Dia do Albinismo destaca desafios e cuidados essenciais
Importância de conscientização e proteção solar para pessoas albinas

No Dia Internacional de Conscientização sobre o Albinismo, celebrado em 13 de junho, a discussão sobre esta condição genética rara ganha destaque, evidenciando os preconceitos e a falta de acesso a cuidar adequado para milhares de pessoas ao redor do planeta.
Conforme dados da Organização das Nações Unidas (ONU), o albinismo afeta entre uma em cada 17 a 20 mil pessoas na América do Norte e na Europa. Na Tanzânia, por exemplo, a frequência é alarmante, com uma pessoa albina a cada 1,4 mil habitantes. No Brasil, estimativas indicam que cerca de 21 mil indivíduos convivem com esta condição.
Compreendendo o Albinismo
De acordo com Dr. Ismael Alves Rodrigues Júnior, dermatologista e professor da Afya Ipatinga, o albinismo resulta de uma alteração na produção de melanina, o pigmento responsável pela coloração da pele, cabelo e olhos. Ele afirma: “O albinismo não é uma enfermidade contagiosa e não compromete as capacidades cognitivas. As principais características incluem pele e cabelos claros, além de problemas de visão que podem variar em gravidade.”
✨ Proteção solar é vital para pessoas com albinismo.
Dr. Ismael enfatiza que cuidados com a proteção solar são essenciais, especialmente desde a infância. Ele recomenda o uso diário de protetores solares amplos, até em dias nublados, além da aplicação em intervalos regulares após atividades que provoquem sudorese.

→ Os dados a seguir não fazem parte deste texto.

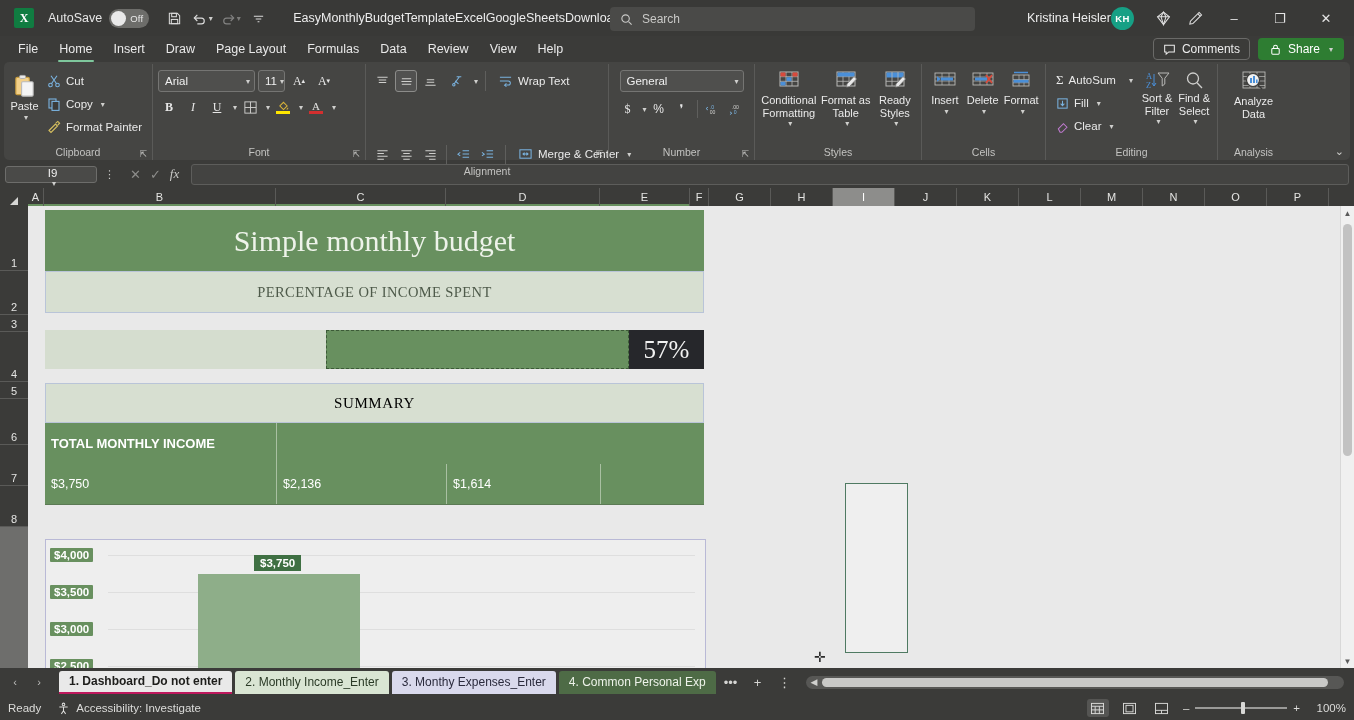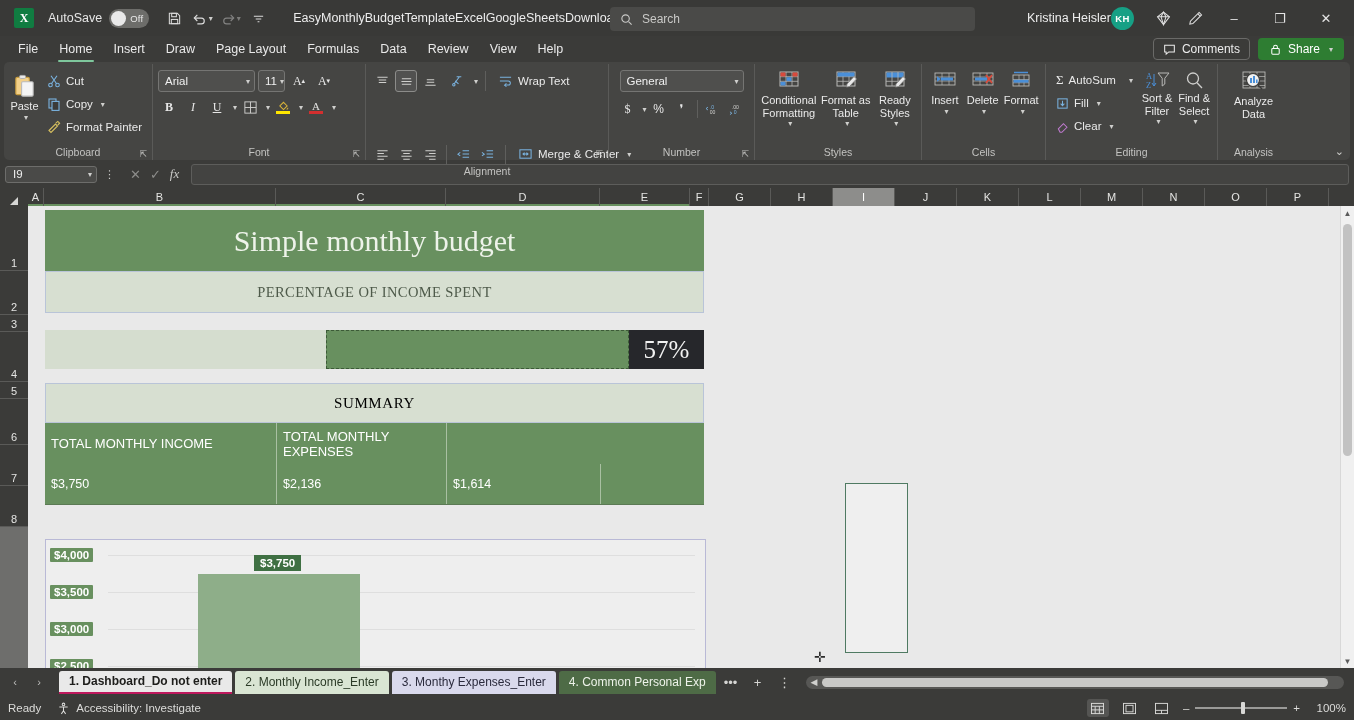"I9" .namebox { flex-direction: none -> column }
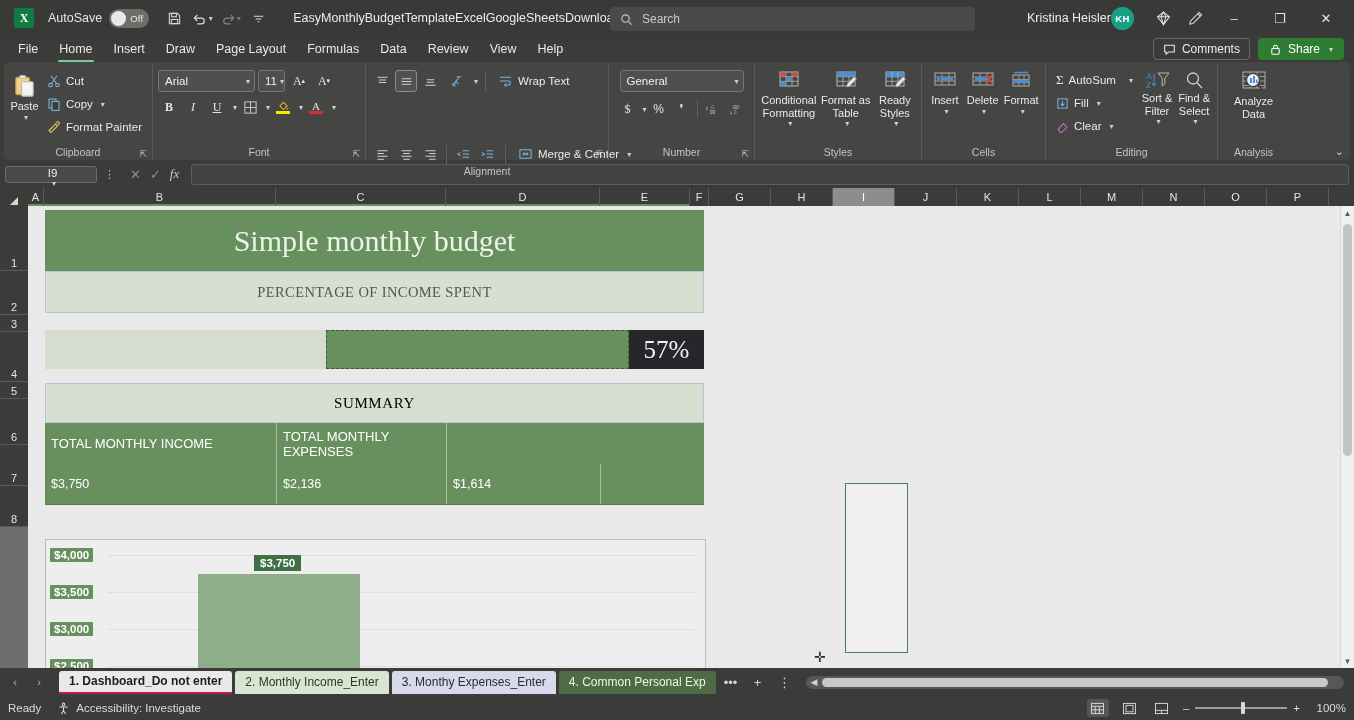"TOTAL MONTHLY INCOME" .sum-cell { font-weight: normal -> bold }
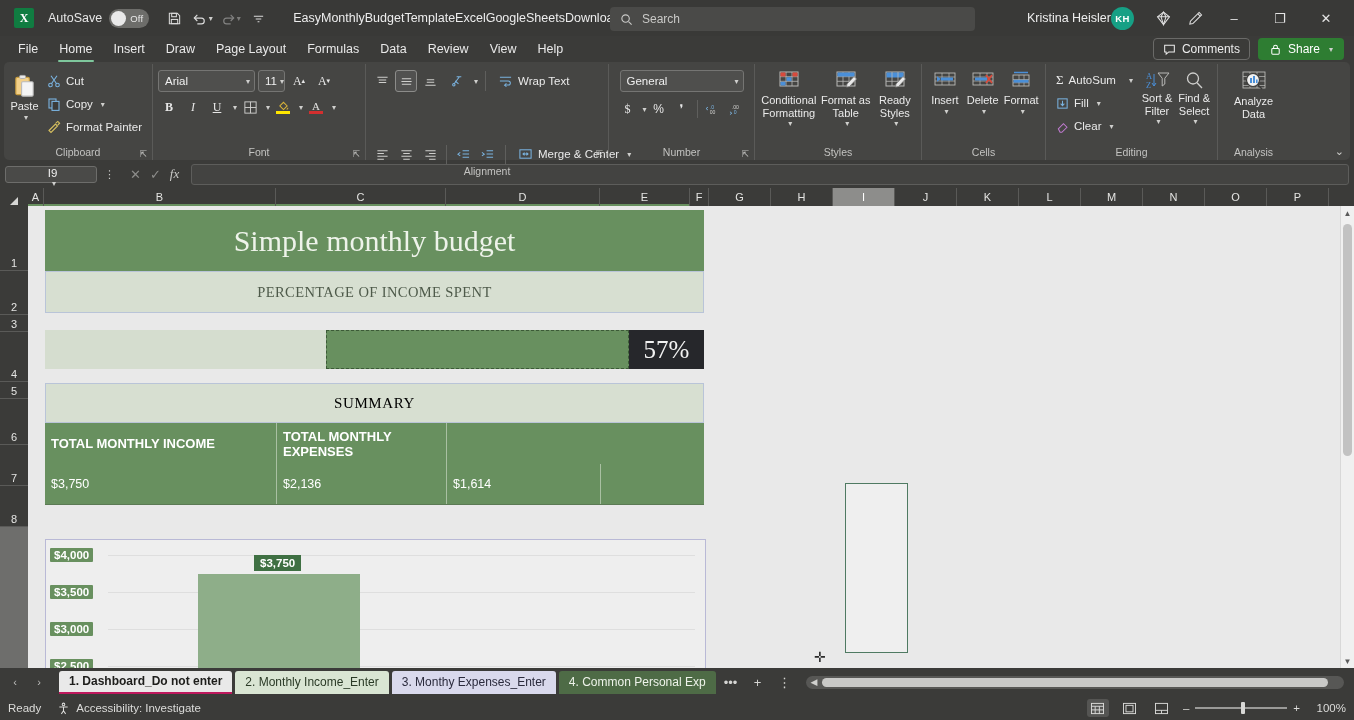"TOTAL MONTHLY EXPENSES" div.sum-cell { html: <div>TOTAL MONTHLY EXPENSES</div> -> none }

A exposição ao sol deve ser minimizada, principalmente no período entre 10h e 16h, promovendo o uso de roupas de manga longa, chapéus de aba larga e buscando sombra sempre que possível.
Riscos à saúde da pele
Devido à falta de melanina, as pessoas com albinismo estão mais propensas a queimaduras solares, que aumentam o risco de câncer de pele. Dr. Ismael alerta que até mesmo simples avermelhamentos podem ser considerados queimaduras solares.
A ausência de proteção adequada eleva a possibilidade de câncer de pele, um problema significativo especialmente em países tropicais como o Brasil. O acompanhamento dermatológico regular e a fotoproteção eficaz são fundamentais para prevenir complicações.
Impactos oculares do albinismo
Além da pele, os olhos também sofrem consequências severas devido ao albinismo. Estudos revelam que as cores de olhos mais raras são o vermelho e o violeta, pois a ausência de pigmento torna a íris quase transparente, refletindo os vasos sanguíneos.
A Dra. Amanda Barros Picanço, oftalmologista da Afya Montes Claros, observa que o impacto visual varia entre os indivíduos, com alguns apresentando apenas leve redução da visão e outros enfrentando problemas mais sérios.
- 1Hipoplasia foveal: desenvolvimento incompleto da fóvea, afetando a visão detalhada.
- 2Nistagmo: movimentos involuntários dos olhos, comprometendo a estabilidade visual.
- 3Estrabismo: desalinhamento dos olhos, dificultando a coordenação visual.
- 4Erros refrativos: maior suscetibilidade a miopia, hipermetropia e astigmatismo.
- 5Alterações nas vias visuais: estruturação diferente das fibras nervosas levando a dificuldades na percepção de profundidade.
A Dra. Amanda ressalta que a melanina desempenha um papel vital em várias etapas do desenvolvimento ocular, e sua ausência pode resultar em fotofobia, causando desconforto em ambientes muito iluminados e dificuldades em situações de muita exposição ao sol.